_Task goal_
Search the entries for the line containing "Lugano LED Mirror". Repeat it, then every line after it, exactly through the final line.

Edit difference data:
════
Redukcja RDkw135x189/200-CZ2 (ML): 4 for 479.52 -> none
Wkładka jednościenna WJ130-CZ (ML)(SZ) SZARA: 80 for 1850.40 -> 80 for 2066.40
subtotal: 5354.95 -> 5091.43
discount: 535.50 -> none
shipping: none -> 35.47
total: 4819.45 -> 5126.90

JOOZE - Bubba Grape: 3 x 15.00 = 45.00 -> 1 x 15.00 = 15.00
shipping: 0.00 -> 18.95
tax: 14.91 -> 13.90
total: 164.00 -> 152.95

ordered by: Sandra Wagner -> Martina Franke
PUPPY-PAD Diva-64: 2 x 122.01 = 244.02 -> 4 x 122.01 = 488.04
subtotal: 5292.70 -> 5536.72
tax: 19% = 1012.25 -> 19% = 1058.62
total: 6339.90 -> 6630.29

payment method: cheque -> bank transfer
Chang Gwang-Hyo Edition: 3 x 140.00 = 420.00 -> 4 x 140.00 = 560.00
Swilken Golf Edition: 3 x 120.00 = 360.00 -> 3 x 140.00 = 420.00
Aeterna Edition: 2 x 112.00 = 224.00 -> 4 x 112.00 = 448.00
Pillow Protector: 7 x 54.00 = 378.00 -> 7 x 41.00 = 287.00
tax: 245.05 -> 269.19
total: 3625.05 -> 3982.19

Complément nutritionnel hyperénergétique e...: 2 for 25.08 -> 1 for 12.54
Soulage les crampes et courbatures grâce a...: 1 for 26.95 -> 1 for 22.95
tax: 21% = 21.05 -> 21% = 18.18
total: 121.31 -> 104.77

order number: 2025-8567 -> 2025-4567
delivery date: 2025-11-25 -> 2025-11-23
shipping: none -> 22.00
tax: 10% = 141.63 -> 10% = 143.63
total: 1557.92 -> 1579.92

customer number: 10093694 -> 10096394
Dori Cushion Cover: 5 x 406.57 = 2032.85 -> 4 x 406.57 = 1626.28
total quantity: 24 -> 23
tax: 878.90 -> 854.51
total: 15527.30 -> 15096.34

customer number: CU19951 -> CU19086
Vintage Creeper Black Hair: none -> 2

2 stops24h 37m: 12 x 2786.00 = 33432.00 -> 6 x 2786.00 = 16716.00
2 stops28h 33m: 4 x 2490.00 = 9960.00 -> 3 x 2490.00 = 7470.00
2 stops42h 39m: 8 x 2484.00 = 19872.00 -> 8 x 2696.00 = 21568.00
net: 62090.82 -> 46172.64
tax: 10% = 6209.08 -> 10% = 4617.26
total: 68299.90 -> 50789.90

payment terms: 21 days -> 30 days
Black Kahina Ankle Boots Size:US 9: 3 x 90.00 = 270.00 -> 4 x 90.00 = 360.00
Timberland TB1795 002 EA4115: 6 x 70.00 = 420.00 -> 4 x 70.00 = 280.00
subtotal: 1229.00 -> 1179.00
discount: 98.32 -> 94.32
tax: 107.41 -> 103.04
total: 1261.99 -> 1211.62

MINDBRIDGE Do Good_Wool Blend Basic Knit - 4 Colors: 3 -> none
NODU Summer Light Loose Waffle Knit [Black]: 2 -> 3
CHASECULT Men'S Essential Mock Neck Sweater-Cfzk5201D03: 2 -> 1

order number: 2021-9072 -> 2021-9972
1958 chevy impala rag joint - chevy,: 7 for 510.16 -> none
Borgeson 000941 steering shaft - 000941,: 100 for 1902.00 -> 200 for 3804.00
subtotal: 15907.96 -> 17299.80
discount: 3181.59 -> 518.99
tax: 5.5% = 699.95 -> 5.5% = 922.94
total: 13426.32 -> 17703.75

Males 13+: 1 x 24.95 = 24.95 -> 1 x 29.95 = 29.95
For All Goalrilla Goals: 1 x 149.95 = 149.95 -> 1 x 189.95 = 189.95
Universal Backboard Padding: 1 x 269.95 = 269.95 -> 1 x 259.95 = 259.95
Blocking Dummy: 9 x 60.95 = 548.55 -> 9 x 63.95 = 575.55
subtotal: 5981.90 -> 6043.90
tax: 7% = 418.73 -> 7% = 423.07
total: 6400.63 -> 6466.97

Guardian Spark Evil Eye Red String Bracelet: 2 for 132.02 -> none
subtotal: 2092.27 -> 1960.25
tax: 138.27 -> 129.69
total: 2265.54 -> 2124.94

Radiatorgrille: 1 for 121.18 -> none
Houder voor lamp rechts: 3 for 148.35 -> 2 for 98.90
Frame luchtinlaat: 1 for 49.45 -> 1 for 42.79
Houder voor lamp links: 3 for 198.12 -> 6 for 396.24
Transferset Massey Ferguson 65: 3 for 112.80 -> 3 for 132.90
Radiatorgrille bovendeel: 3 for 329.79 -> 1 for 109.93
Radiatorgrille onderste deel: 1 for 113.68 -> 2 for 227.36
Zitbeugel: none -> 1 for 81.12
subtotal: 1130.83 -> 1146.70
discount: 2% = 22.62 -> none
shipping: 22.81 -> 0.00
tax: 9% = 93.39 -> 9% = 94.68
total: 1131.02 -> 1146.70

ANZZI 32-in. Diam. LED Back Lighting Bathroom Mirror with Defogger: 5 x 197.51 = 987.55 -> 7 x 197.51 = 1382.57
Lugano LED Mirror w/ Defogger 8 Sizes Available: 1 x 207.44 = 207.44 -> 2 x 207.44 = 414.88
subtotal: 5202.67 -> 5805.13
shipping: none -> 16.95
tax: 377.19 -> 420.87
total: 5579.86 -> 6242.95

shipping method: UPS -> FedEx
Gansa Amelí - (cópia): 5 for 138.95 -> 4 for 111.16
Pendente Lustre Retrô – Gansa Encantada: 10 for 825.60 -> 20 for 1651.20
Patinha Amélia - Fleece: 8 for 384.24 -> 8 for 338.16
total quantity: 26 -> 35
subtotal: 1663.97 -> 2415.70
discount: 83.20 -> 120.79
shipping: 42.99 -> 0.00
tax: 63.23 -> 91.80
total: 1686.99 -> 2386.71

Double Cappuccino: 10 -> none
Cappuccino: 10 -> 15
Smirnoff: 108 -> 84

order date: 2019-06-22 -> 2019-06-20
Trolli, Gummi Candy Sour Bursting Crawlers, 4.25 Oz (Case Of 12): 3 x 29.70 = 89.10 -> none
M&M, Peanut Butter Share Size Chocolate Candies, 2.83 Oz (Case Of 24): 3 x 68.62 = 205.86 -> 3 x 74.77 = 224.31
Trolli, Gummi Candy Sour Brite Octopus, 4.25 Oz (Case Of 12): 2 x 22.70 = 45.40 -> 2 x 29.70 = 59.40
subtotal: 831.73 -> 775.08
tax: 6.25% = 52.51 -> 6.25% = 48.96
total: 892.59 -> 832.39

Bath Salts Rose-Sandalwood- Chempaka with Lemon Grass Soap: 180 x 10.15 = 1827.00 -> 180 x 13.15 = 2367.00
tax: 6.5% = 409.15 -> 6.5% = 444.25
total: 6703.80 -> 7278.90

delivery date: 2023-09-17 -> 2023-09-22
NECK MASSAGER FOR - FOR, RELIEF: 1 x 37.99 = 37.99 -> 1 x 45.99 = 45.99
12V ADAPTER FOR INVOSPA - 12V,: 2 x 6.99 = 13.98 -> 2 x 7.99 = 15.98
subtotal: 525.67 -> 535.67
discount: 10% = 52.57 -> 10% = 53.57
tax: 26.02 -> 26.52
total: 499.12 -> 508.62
════
_Exercise response_
Lugano LED Mirror w/ Defogger 8 Sizes Available: 1 x 207.44 = 207.44 -> 2 x 207.44 = 414.88
subtotal: 5202.67 -> 5805.13
shipping: none -> 16.95
tax: 377.19 -> 420.87
total: 5579.86 -> 6242.95

shipping method: UPS -> FedEx
Gansa Amelí - (cópia): 5 for 138.95 -> 4 for 111.16
Pendente Lustre Retrô – Gansa Encantada: 10 for 825.60 -> 20 for 1651.20
Patinha Amélia - Fleece: 8 for 384.24 -> 8 for 338.16
total quantity: 26 -> 35
subtotal: 1663.97 -> 2415.70
discount: 83.20 -> 120.79
shipping: 42.99 -> 0.00
tax: 63.23 -> 91.80
total: 1686.99 -> 2386.71

Double Cappuccino: 10 -> none
Cappuccino: 10 -> 15
Smirnoff: 108 -> 84

order date: 2019-06-22 -> 2019-06-20
Trolli, Gummi Candy Sour Bursting Crawlers, 4.25 Oz (Case Of 12): 3 x 29.70 = 89.10 -> none
M&M, Peanut Butter Share Size Chocolate Candies, 2.83 Oz (Case Of 24): 3 x 68.62 = 205.86 -> 3 x 74.77 = 224.31
Trolli, Gummi Candy Sour Brite Octopus, 4.25 Oz (Case Of 12): 2 x 22.70 = 45.40 -> 2 x 29.70 = 59.40
subtotal: 831.73 -> 775.08
tax: 6.25% = 52.51 -> 6.25% = 48.96
total: 892.59 -> 832.39

Bath Salts Rose-Sandalwood- Chempaka with Lemon Grass Soap: 180 x 10.15 = 1827.00 -> 180 x 13.15 = 2367.00
tax: 6.5% = 409.15 -> 6.5% = 444.25
total: 6703.80 -> 7278.90

delivery date: 2023-09-17 -> 2023-09-22
NECK MASSAGER FOR - FOR, RELIEF: 1 x 37.99 = 37.99 -> 1 x 45.99 = 45.99
12V ADAPTER FOR INVOSPA - 12V,: 2 x 6.99 = 13.98 -> 2 x 7.99 = 15.98
subtotal: 525.67 -> 535.67
discount: 10% = 52.57 -> 10% = 53.57
tax: 26.02 -> 26.52
total: 499.12 -> 508.62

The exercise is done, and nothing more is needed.